* [EXERCISE DESCRIPTION]: Which lines below hold the word "Interacrive"? Report each one.

-----

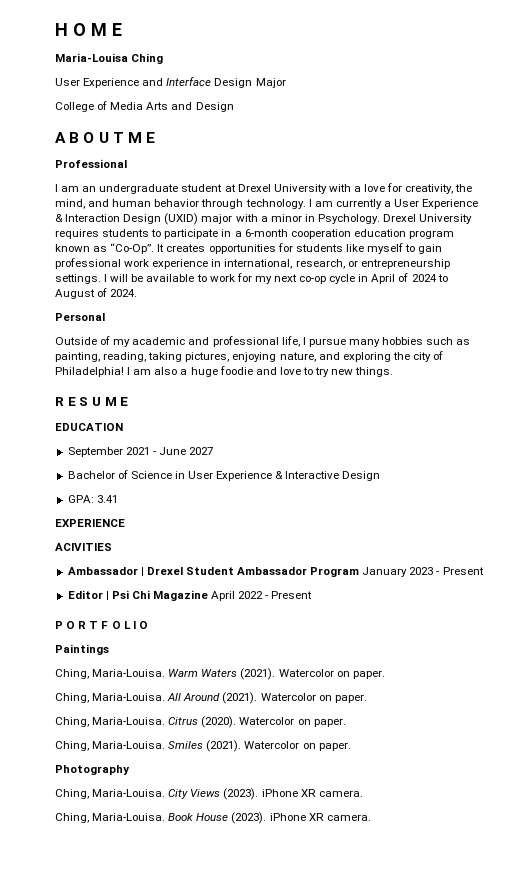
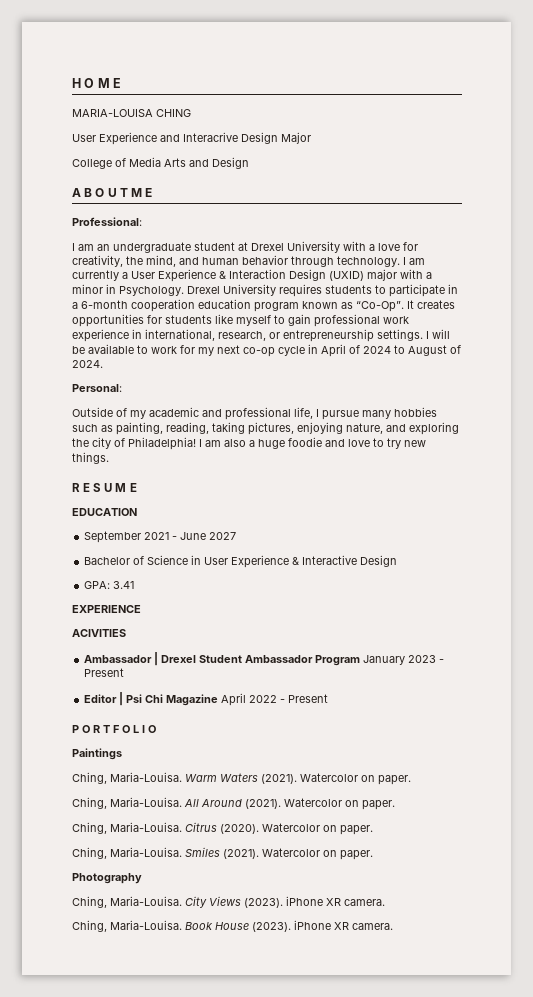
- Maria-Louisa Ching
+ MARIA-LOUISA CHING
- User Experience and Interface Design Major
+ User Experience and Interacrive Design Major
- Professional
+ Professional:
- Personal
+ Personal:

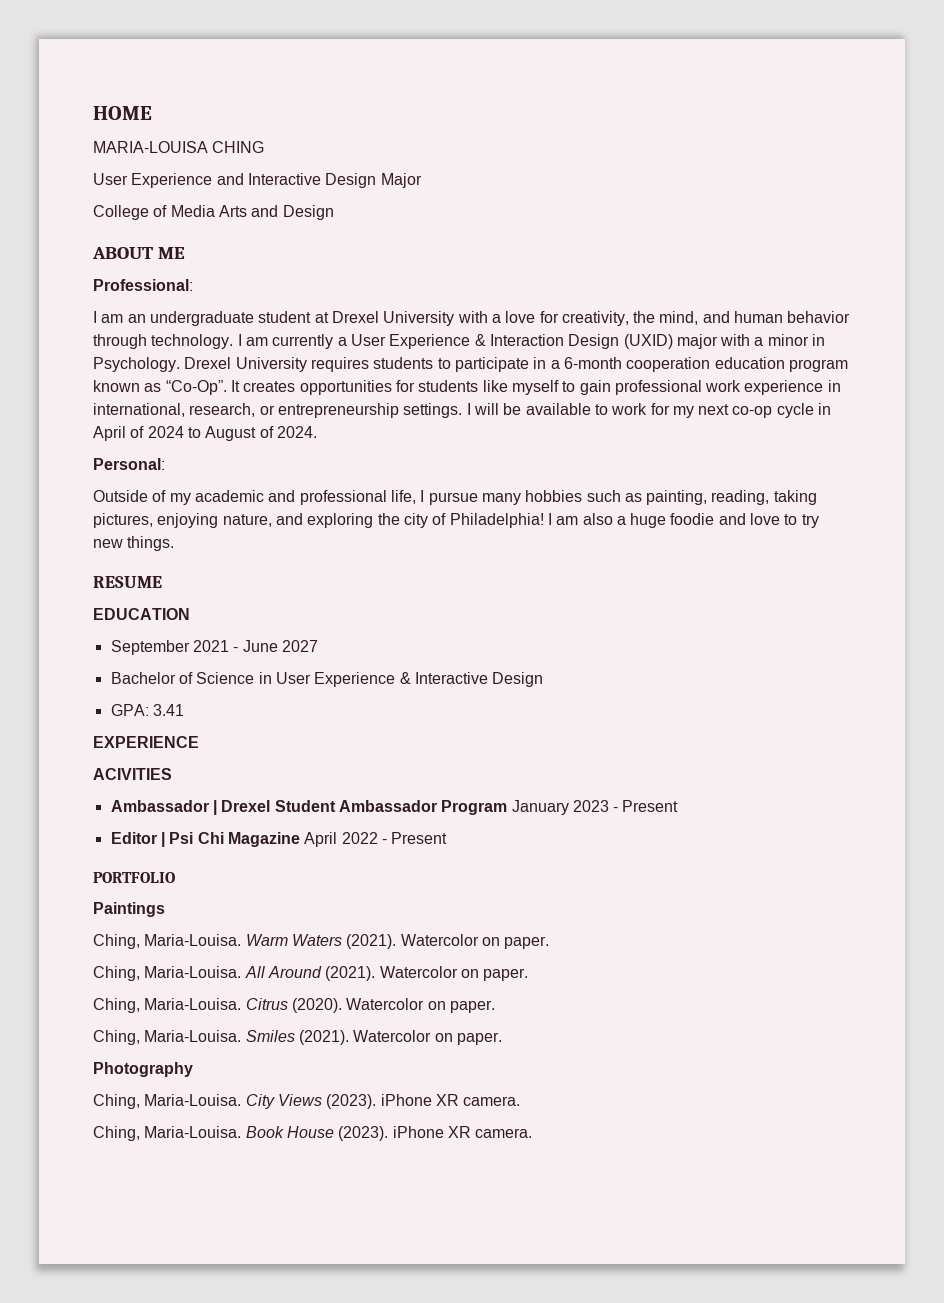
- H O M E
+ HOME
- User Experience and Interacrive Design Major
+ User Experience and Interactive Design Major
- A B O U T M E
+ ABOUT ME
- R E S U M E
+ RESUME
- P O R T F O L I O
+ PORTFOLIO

-----

* [SOLUTION TO THIS TASK]:
+ User Experience and Interacrive Design Major
- User Experience and Interacrive Design Major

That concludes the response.